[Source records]
= = = = = = =

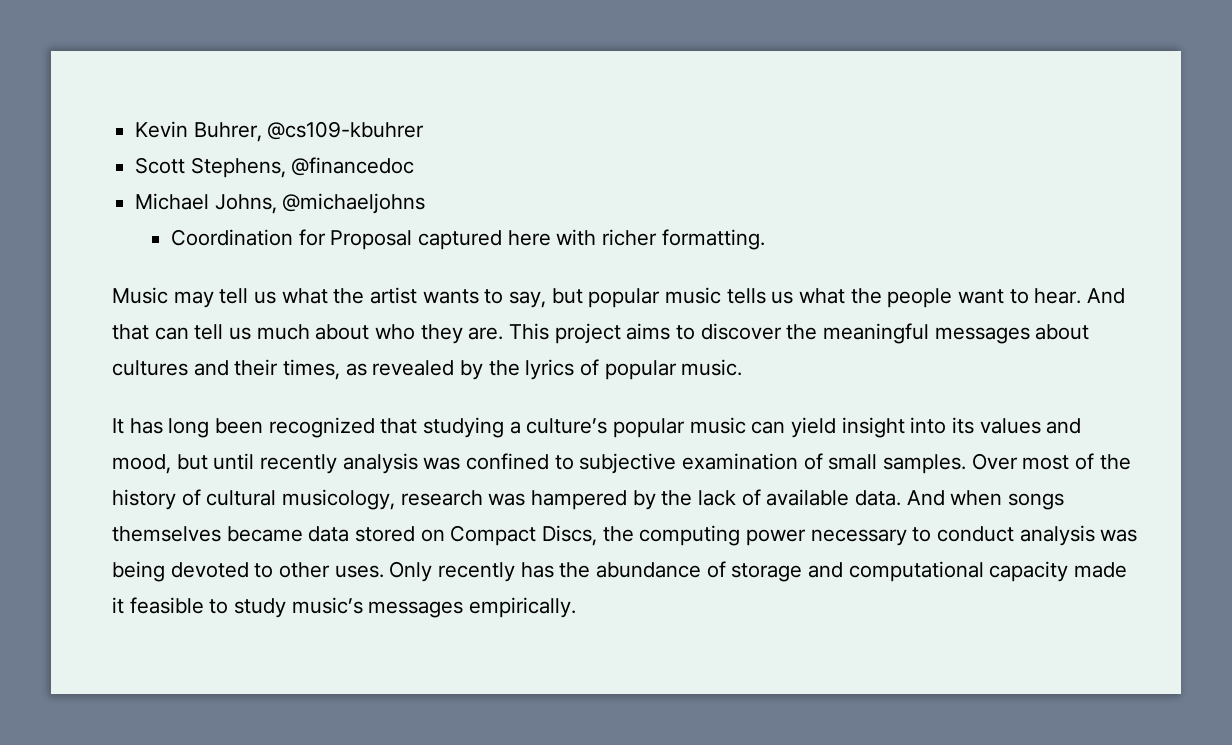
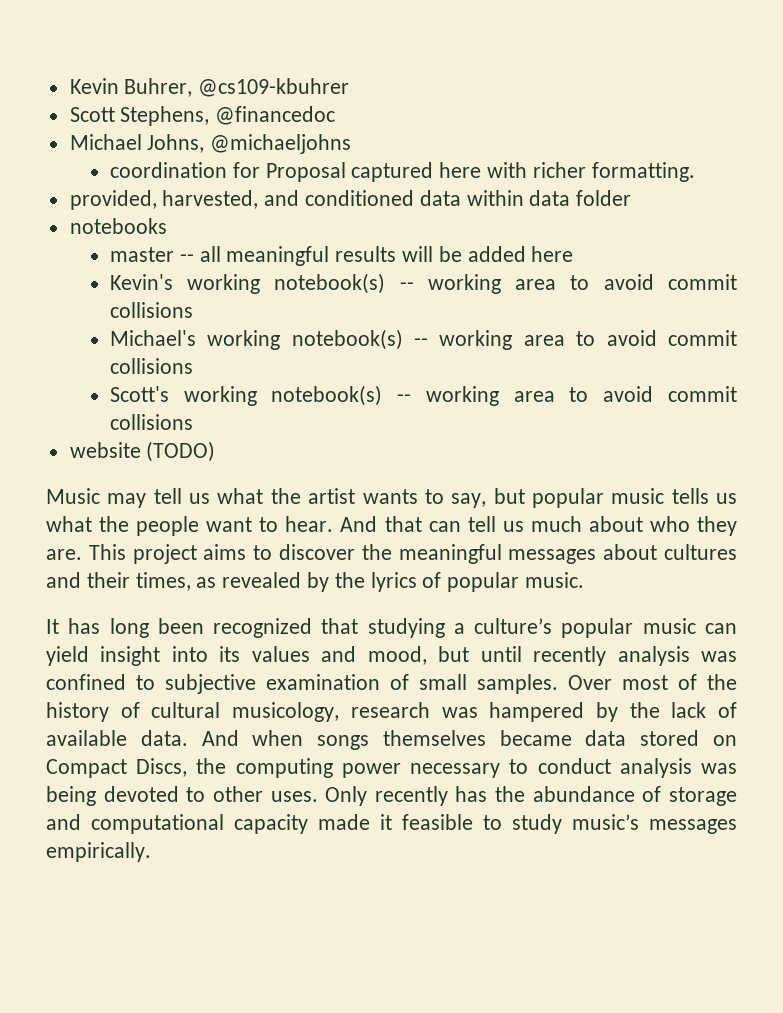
- Coordination for Proposal captured here with richer formatting.
+ coordination for Proposal captured here with richer formatting.
+ provided, harvested, and conditioned data within data folder
+ notebooks
+ master -- all meaningful results will be added here
+ Kevin's working notebook(s) -- working area to avoid commit collisions
+ Michael's working notebook(s) -- working area to avoid commit collisions
+ Scott's working notebook(s) -- working area to avoid commit collisions
+ website (TODO)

= = = = = = =

Skipping the pictures, output the entries exactly as they appear above.

## Expected answer
- Coordination for Proposal captured here with richer formatting.
+ coordination for Proposal captured here with richer formatting.
+ provided, harvested, and conditioned data within data folder
+ notebooks
+ master -- all meaningful results will be added here
+ Kevin's working notebook(s) -- working area to avoid commit collisions
+ Michael's working notebook(s) -- working area to avoid commit collisions
+ Scott's working notebook(s) -- working area to avoid commit collisions
+ website (TODO)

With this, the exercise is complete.